Pflegerische Hilfeleistung
Pflegeversicherung | Pflegezusatzversicherung
Eine „pflegerische Hilfeleistung“ im Sinne der Pflegeversicherung
bedeutet, einen hilfebedürftigen Menschen bei
seinen alltäglichen Verrichtungen zu unterstützen, ihn
anzuleiten und zu beaufsichtigen oder, wenn es nicht
anders geht, diese Verrichtungen teilweise oder ganz zu übernehmen.
Dabei sollte jede Hilfe darauf achten, die
Eigenständigkeit des Pflegebedürftigen möglichst zu erhalten.

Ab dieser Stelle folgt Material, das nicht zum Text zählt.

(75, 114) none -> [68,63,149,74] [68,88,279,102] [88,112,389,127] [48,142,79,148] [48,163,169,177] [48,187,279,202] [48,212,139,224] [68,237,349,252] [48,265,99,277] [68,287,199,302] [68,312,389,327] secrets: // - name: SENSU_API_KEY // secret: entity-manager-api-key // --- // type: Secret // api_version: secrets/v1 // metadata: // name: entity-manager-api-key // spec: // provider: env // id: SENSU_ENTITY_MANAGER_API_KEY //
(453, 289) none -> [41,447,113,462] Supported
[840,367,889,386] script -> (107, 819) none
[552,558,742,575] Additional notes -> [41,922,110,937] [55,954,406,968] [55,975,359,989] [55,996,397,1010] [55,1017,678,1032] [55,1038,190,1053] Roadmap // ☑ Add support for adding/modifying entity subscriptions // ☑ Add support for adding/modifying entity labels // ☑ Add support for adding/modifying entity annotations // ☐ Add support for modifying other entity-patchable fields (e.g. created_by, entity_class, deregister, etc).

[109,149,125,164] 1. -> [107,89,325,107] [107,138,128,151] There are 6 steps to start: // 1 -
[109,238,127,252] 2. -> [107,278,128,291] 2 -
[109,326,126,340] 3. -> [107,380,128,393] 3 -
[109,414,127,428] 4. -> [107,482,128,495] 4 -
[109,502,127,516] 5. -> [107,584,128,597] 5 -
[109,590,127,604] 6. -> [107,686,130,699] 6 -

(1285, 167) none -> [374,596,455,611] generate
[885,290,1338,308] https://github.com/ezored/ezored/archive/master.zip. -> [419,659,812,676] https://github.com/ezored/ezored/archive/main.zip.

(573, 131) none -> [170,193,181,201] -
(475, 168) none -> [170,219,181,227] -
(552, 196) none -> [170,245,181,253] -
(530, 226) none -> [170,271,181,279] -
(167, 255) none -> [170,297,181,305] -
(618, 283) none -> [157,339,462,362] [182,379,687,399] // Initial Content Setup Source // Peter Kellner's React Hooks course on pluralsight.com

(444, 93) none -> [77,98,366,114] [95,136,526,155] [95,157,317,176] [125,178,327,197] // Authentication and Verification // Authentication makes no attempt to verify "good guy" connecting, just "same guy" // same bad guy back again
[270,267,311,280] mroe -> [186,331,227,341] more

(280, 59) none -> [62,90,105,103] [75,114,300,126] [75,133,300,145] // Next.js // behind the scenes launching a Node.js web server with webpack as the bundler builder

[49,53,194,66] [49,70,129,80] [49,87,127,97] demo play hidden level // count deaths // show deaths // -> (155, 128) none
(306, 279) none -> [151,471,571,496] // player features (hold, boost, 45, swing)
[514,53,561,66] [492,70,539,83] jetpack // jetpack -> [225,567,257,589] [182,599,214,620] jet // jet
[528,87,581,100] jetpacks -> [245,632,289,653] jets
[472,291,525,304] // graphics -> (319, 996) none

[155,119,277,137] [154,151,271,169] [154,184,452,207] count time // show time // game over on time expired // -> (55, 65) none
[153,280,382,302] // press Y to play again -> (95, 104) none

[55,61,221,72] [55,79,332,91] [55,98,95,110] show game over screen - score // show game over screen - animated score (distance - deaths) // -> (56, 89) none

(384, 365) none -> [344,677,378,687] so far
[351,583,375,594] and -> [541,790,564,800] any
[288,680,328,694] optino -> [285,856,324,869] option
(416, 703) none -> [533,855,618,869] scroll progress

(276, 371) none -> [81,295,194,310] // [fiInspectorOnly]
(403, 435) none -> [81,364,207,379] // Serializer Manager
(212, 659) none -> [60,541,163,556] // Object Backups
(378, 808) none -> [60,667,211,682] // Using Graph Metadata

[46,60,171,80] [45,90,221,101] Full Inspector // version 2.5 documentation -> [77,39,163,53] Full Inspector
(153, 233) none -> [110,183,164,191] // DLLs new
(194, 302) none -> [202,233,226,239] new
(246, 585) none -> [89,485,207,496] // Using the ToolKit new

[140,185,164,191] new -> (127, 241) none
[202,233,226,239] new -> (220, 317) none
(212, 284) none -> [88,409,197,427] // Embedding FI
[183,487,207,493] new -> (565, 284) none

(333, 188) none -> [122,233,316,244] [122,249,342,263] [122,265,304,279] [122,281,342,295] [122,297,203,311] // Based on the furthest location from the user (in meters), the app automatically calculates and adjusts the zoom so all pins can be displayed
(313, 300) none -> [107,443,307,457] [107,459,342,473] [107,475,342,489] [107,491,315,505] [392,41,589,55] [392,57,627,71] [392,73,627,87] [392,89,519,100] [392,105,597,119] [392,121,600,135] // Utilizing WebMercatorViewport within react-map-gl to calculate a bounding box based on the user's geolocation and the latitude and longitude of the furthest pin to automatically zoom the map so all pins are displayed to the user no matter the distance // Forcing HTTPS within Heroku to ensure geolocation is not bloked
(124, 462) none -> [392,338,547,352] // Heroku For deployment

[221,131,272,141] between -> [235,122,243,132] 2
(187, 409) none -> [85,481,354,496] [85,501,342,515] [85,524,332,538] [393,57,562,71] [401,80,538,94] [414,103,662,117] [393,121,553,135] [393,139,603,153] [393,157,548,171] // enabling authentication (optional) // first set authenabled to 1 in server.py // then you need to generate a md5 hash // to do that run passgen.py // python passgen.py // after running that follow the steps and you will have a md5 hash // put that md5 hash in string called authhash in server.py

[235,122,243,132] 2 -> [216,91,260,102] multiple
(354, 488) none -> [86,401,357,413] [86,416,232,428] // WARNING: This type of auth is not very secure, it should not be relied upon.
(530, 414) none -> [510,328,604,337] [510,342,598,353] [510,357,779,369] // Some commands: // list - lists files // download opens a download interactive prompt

Die pflegerische Hilfe bei den im Gesetz so
genannten „gewöhnlichen und regelmäßig wiederkehrenden
Verrichtungen“ ist in vier Bereiche – Körperpflege,
Ernährung, Mobilität und Haushalt – eingeteilt. Die ersten
drei Bereiche gelten als „Grundpflege“.
Im Einzelnen sindz.B. folgende Tätigkeiten gemeint:
• Im Bereich der Körperpflege das Waschen, Duschen, Baden, die Zahnpflege, das Kämmen, Rasieren, die Darm- oder Blasenentleerung,
• im Bereich der Ernährung das mundgerechte Zubereiten der Mahlzeiten
und die Unterstützung bei der Nahrungsaufnahme,
• im Bereich der Mobilität das selbstständige Aufstehen und Zubettgehen,
An- und Auskleiden, Gehen, Stehen, Treppensteigen oder das Verlassen
und Wiederaufsuchen der Wohnung,
• im Bereich der hauswirtschaftlichen Versorgung das Einkaufen, Kochen,
Reinigen der Wohnung, Spülen, Wechseln und Waschen der Wäsche
und Kleidung sowie das Beheizen der Wohnung.
Voraussetzung für die Anerkennung als Pflegebedürftiger
ist ein Hilfebedarf von mindestens 90 Minuten täglich
(Stufe I). Die notwendige Hilfe im Bereich der Grundpflege
muss dabei die meiste Zeit in Anspruch nehmen. Wer also
beim Waschen, Ankleiden und Essen täglich weniger als 45
Minuten Unterstützung braucht, es aber nicht mehr schafft,
seinen Haushalt selbstständig zu führen, kann nicht mit
Leistungen aus der Pflegeversicherung rechnen.